(…) quando falo dessas pequenas felicidades certas, que estão diante de cada janela, uns dizem que essas coisas não existem, outros que só existem diante das minhas janelas, e outros, finalmente, que é preciso aprender a olhar para poder vê-las assim.
A arte de ser feliz, de Cecília Meireles
Não poucas vezes, talvez a mais delas, em muitas situações da nossa sociedade pós-moderna e pós-capitalista, vivemos uma permanente conspiração do silêncio em relação aos Cuidados Paliativos. Paliativo deriva do latim pallium que era o nome do manto usado pelos cavaleiros das Cruzadas para se protegerem das intempéries. Os Cuidados Paliativos têm este propósito fundamental, o de proteger, amparar, cuidar integralmente da pessoa e da sua família ao longo de todo o caminho novo que se abre quando há o diagnóstico de uma doença grave, incurável, progressiva e que, em anos a dias, pode levar à morte. Este acompanhamento abrange todas as dimensões da pessoa humana, desde o corpo que dói, às emoções que sentem, à família que amam, e à alma que sofre.
Algumas correntes defendem a mudança da designação de “Cuidados Paliativos” para outras alternativas mais redutoras e eufemísticas, que desenraízam estes cuidados do seu valor histórico e simbólico, na esperança que haja maior “aceitação” por parte da comunidade e dos próprios profissionais de saúde. Num tempo que se defende secular, vivemos de outros dogmas e atormentados por outros tabus que reconhecemos como normoses e, assim, nos impedem de sermos mais. Queremos fugir e ignorar a morte, o sofrimento, a intimidade, a espiritualidade; infantilizamo-nos em lugar de nos convocarmos para o crescimento; planificamo-nos em lugar de nos aprofundarmos. Porquê não acreditar no poeta e mudar os homens usando borboletas?

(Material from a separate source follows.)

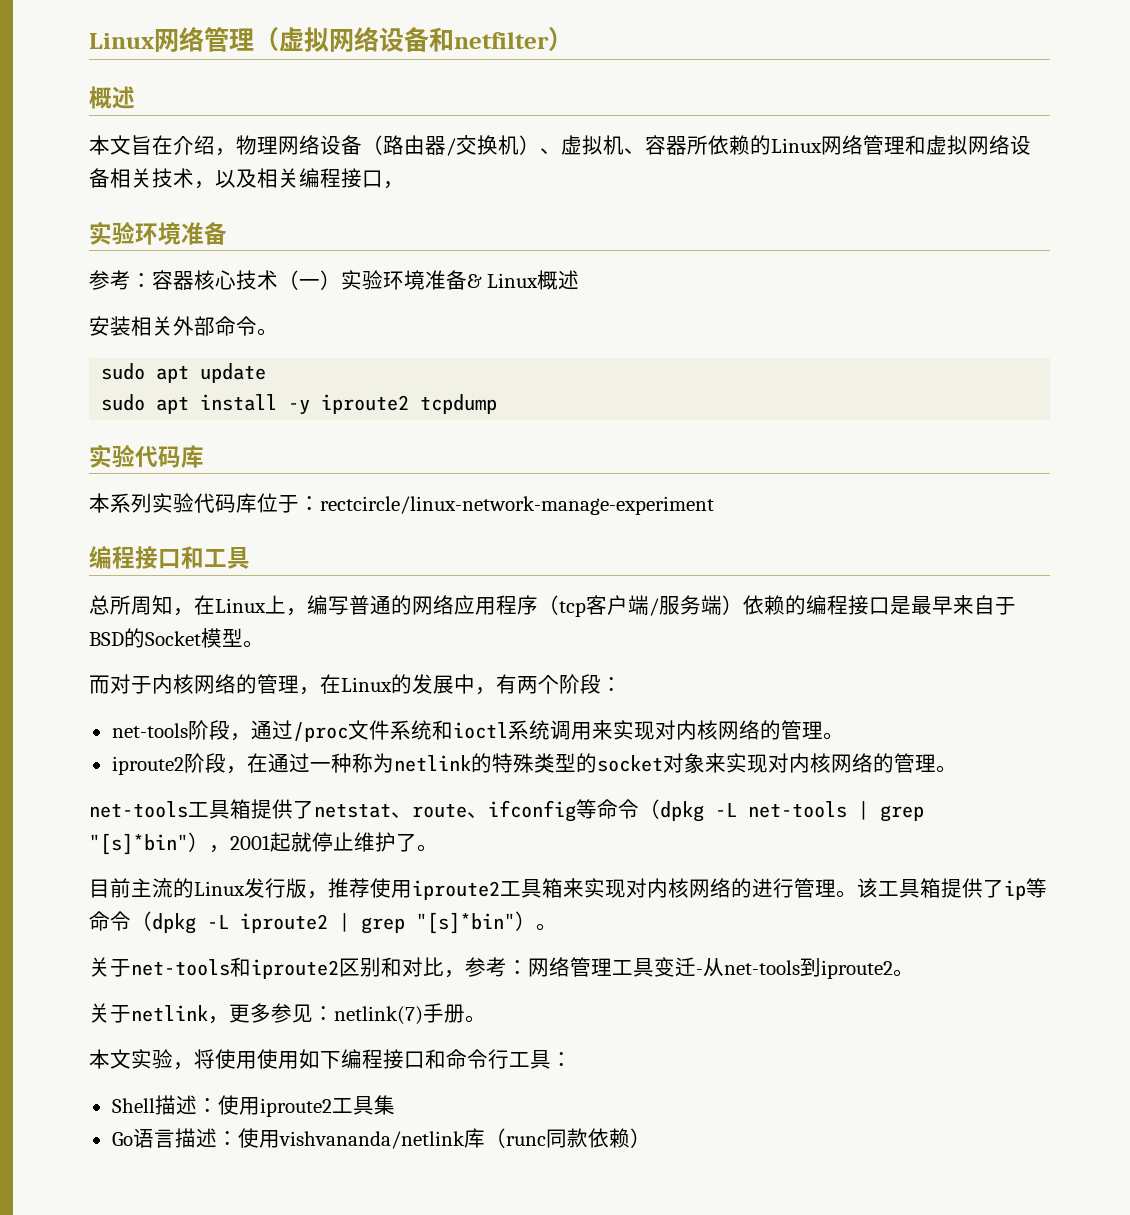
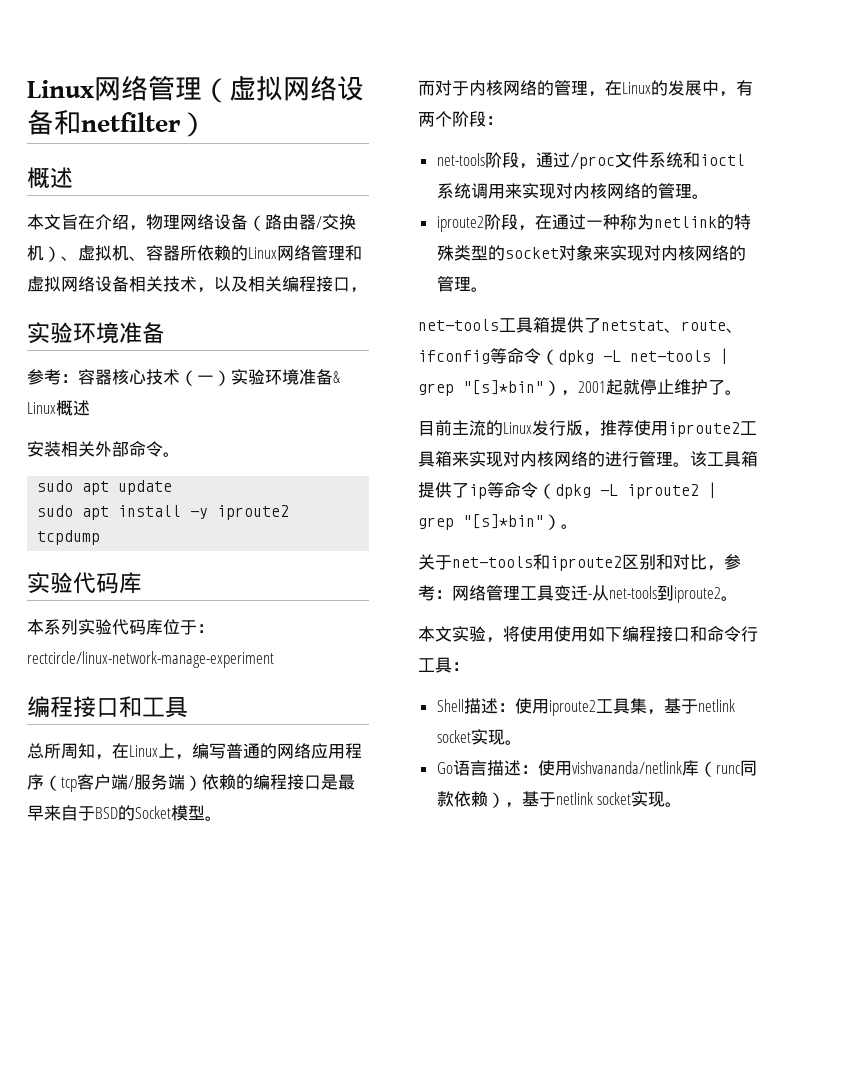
[89,1003,486,1025] // 关于netlink，更多参见：netlink(7)手册。 -> (738, 598) none
(395, 1105) none -> [646,698,735,715] [436,729,522,745] ，基于netlink socket实现。
(651, 1138) none -> [504,791,683,808] ，基于netlink socket实现。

As pessoas que acompanhamos em Cuidados Paliativos são mestres e mostram-nos que o caminho para se ser inteiro não é fugir das questões fundamentais da vida, mas abraçá-las. Mostram-nos que querem ser cuidadas por uma medicina baseada na evidência e baseada na relação humana. Mostram-nos que a verdade e o afecto são essenciais para cuidarmos delas. Mostram-nos que é preciso encontrar o extraordinário no ordinário, porque o quotidiano é o grande tesouro. Mostram-nos que não é a morte que as atormenta, mas a vida mal vivida. Mostram-nos que apesar de, o valor superlativo da bondade, da gratidão e do amor são perenes. Mostram-nos que as regras podem ser reinventadas. Mostram-nos que o tempo é presente. Mostram-nos que a doença não é um impasse, mas uma travessia para mergulhar em novas dimensões de si mesmas. Mostram-nos que a vida é uma dádiva e um dom.
Embora os Cuidados Paliativos sejam associados à morte, a área principal do nosso cuidado é a Vida. Não tenhamos medo de olhar para nós e para os nossos e perceber como queremos realmente viver. Não tenhamos medo de ser mais verdadeiros, mais inteiros, mais humanos. O último apelo é o de conseguirmos fazer de Portugal um lugar onde as pessoas aprendam a ver as felicidades certas, isto é, um lugar onde não haja medo de viver.